Boulevards at the Hopscotch Music Festival

Photo by Ben McKeown

Boulevards at the Hopscotch Music Festival

In a year when it felt like all hell broke loose at every turn, art has remained a crucial comfort and invaluable outlet for speaking truth to power. It was a busy but rewarding year for local music as we've wrestled with everything these twelve months threw at us.

At the beginning of JANUARY, Carolina Soul, which had operated its online retail business in Durham for years, celebrated the official grand opening of its brick-and-mortar store on Main Street. A few blocks away, community members rallied in four spectacular shows at the end of January and early FEBRUARY to save The Pinhook from an eighty-thousand-dollar accounting error that threatened to shutter the community hub. The Pinhook went on to settle its debt with the state department of revenue, and spent the rest of the year holding strong. In late September, The Pinhook welcomed a new upstairs neighbor: the sit-down restaurant iteration of the Pie Pushers food truck.

Chapel Hill also got a new record store—sort of—in late February. Local institution Schoolkids Records purchased CD Alley, which meant a Schoolkids would be back on Franklin Street after closing its original store there in 2008. CD Alley officially became Schoolkids on March 1.

Springtime found the Triangle music scene at its most hectic, thanks in large part to the passage of HB 2 at the end of MARCH. Artists including Bruce Springsteen, Ringo Starr, Boston, Pearl Jam, Ani DiFranco, Maroon 5, and Itzhak Perlman canceled concerts in the Triangle, Greensboro, and Charlotte in protest of the bill. Others, like Rhiannon Giddens, the Dixie Chicks, Dead & Company, and Duran Duran used their shows as platforms for protest and fundraisers for organizations like Equality NC and the Human Rights Campaign.

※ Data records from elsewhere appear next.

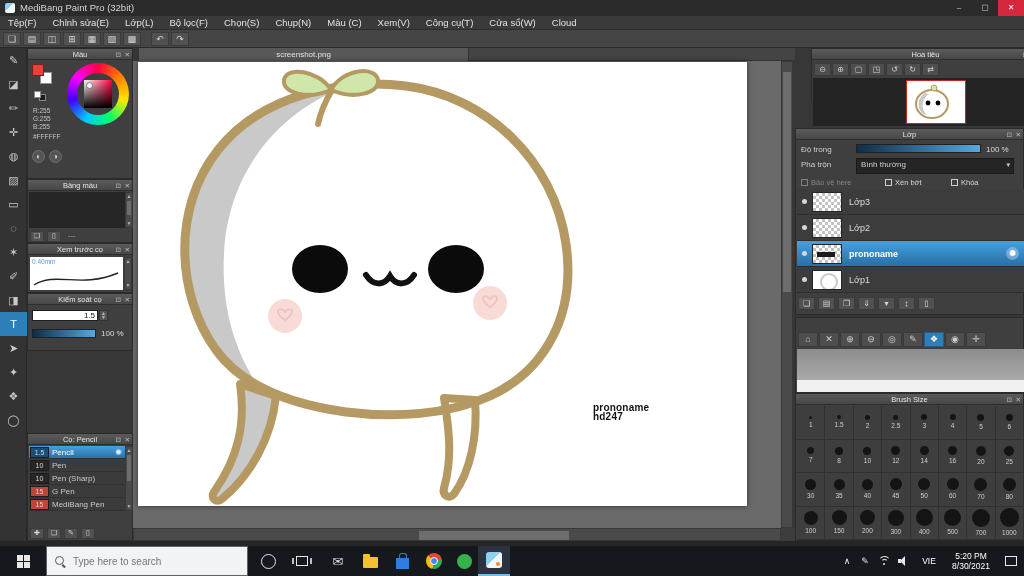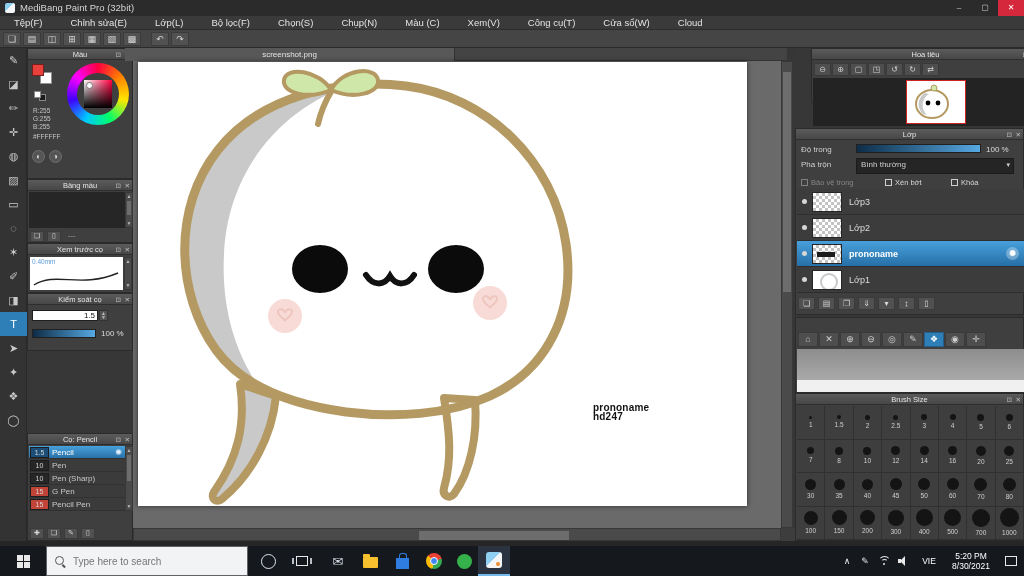"Tệp(F)" .mitem { padding: 0 14px -> 0 8px }
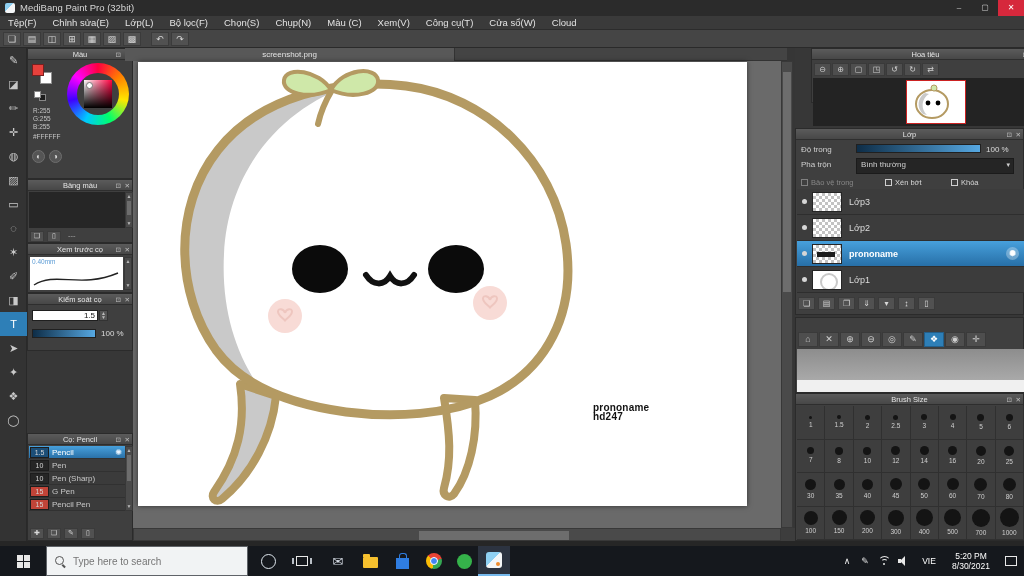"screenshot.png" div.p { left: 125px -> 139px }
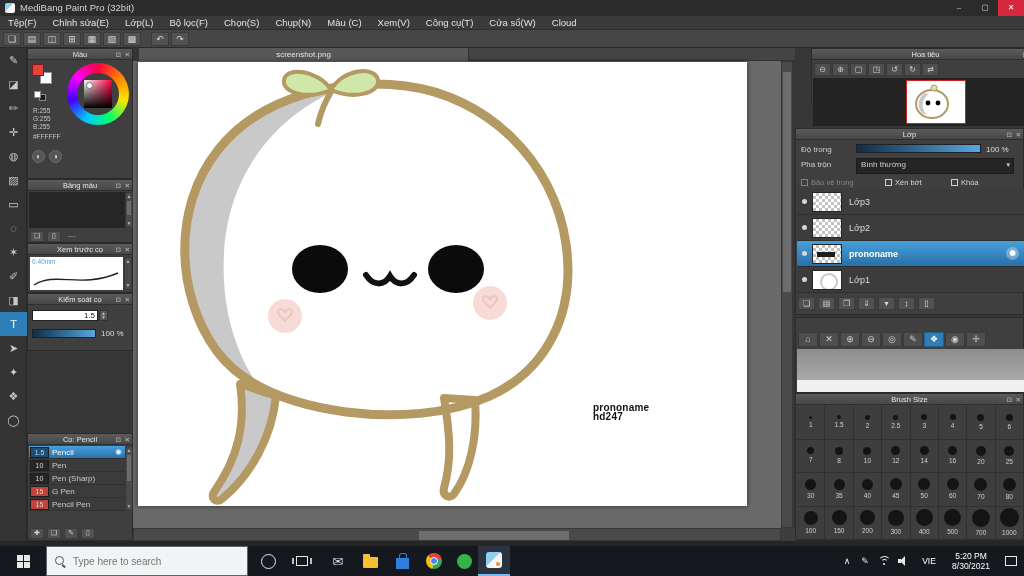"Bảo vệ trong" span.cklbl { text: trong -> here }
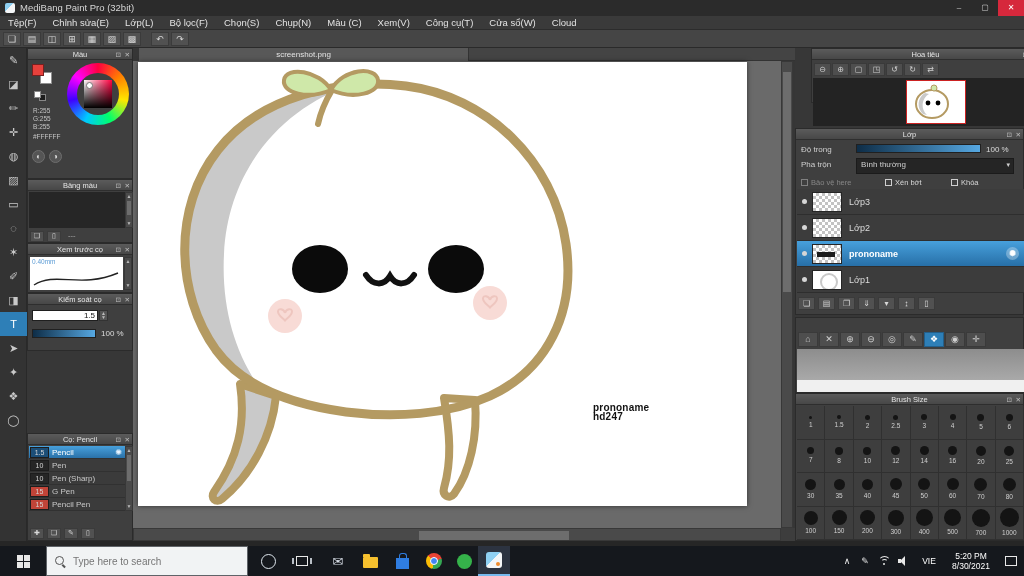"Pencil Pen" span { text: Pencil -> MediBang }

At the end of APRIL, Hopscotch announced its first 2016 headliner, Lavender Country, widely recognized as the first openly gay country band, as a protest against the bill; Lavender Country's festival set in September was equal parts concert and queer history lesson. The cancelations slowed down throughout the summer and fall, but on December 12, Carolina Performing Arts announced that the San Francisco Symphony was canceling its April 2017 performances over the bill. As last week's special sessions at the General Assembly demonstrated, it'll probably be a while before we're out of the woods with HB 2.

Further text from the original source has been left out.